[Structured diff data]
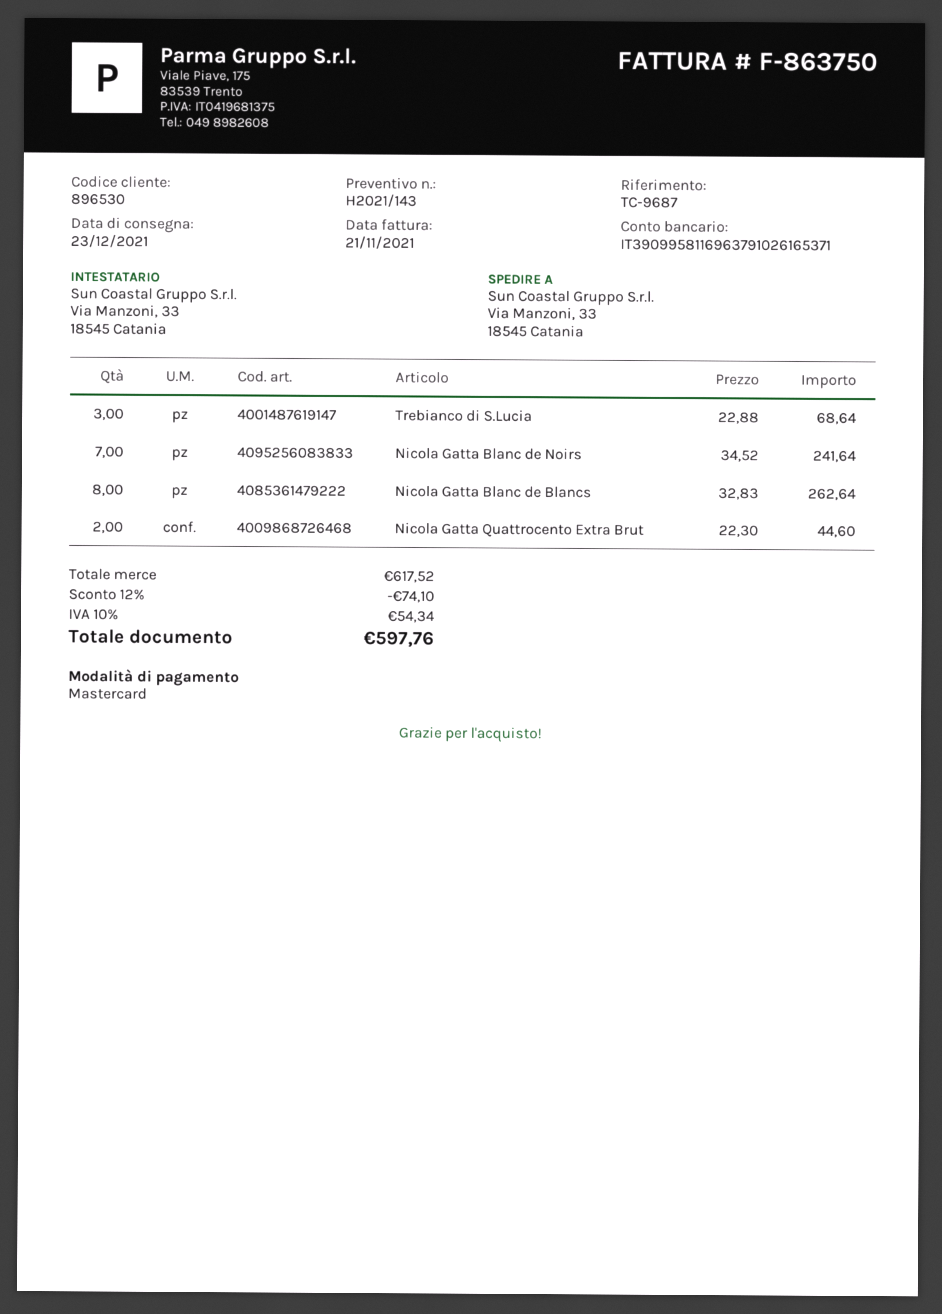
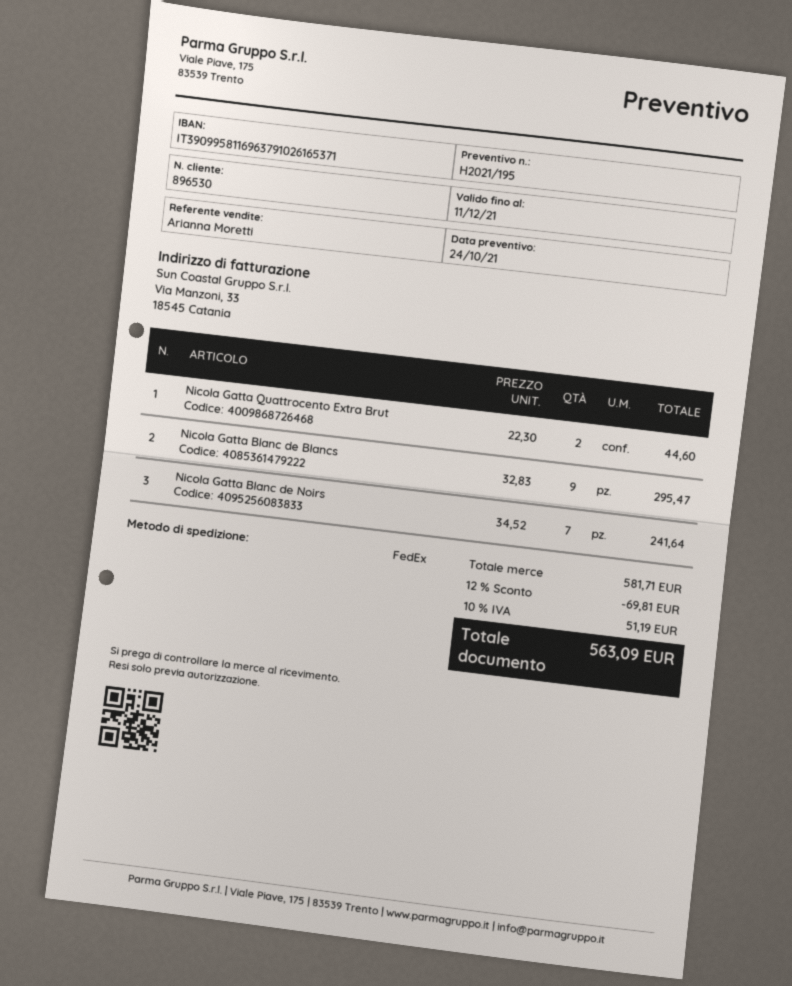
quote number: H2021/143 -> H2021/195
Trebianco di S.Lucia: 3 x 22.88 = 68.64 -> none
Nicola Gatta Blanc de Blancs: 8 x 32.83 = 262.64 -> 9 x 32.83 = 295.47
subtotal: 617.52 -> 581.71
discount: 12% = 74.10 -> 12% = 69.81
tax: 10% = 54.34 -> 10% = 51.19
total: 597.76 -> 563.09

Exercise prompt:
With the pictures left aside, set down each entry above exactly as it stands.

Task result:
quote number: H2021/143 -> H2021/195
Trebianco di S.Lucia: 3 x 22.88 = 68.64 -> none
Nicola Gatta Blanc de Blancs: 8 x 32.83 = 262.64 -> 9 x 32.83 = 295.47
subtotal: 617.52 -> 581.71
discount: 12% = 74.10 -> 12% = 69.81
tax: 10% = 54.34 -> 10% = 51.19
total: 597.76 -> 563.09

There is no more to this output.